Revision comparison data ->
··········
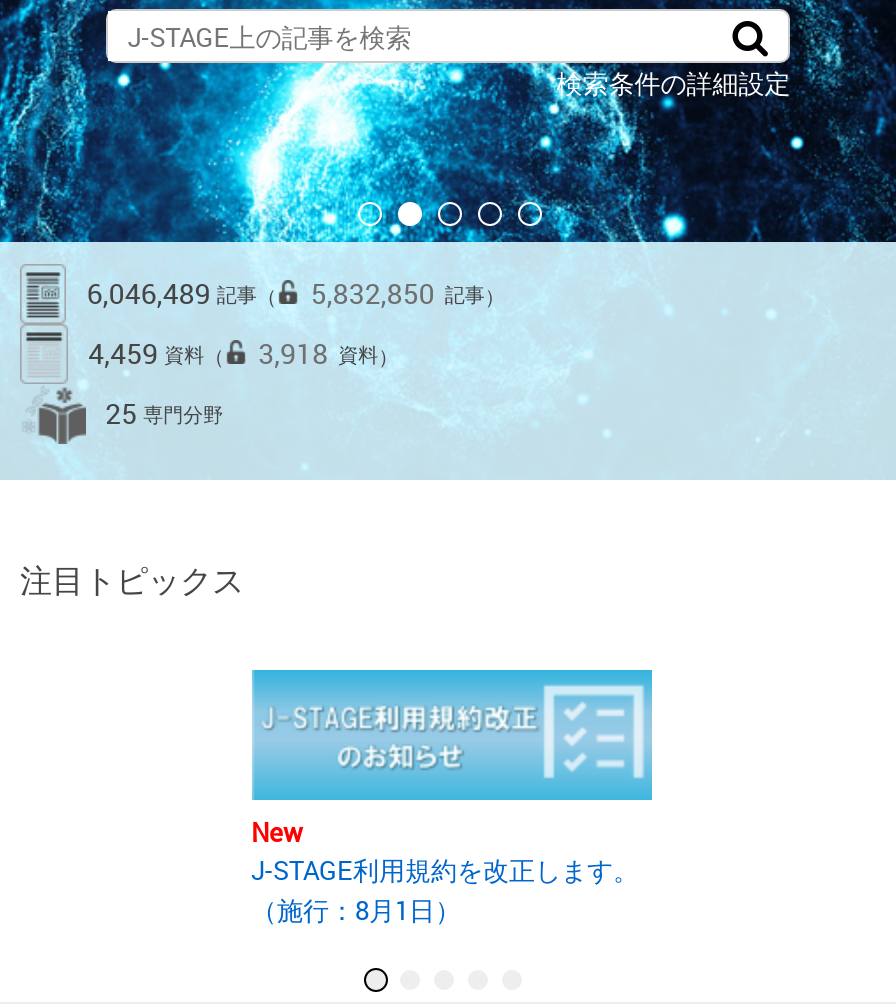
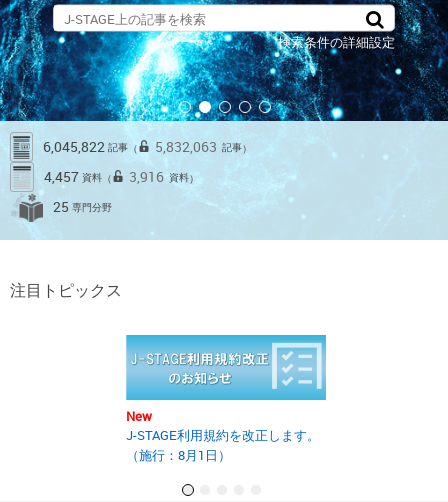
- 6,046,489記事（
+ 6,045,822記事（

- 5,832,850 記事）
+ 5,832,063 記事）

- 4,459資料（
+ 4,457資料（

- 3,918 資料）
+ 3,916 資料）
··········
Reproduce each record above by retyping it exactly; omit all images.

- 6,046,489記事（
+ 6,045,822記事（

- 5,832,850 記事）
+ 5,832,063 記事）

- 4,459資料（
+ 4,457資料（

- 3,918 資料）
+ 3,916 資料）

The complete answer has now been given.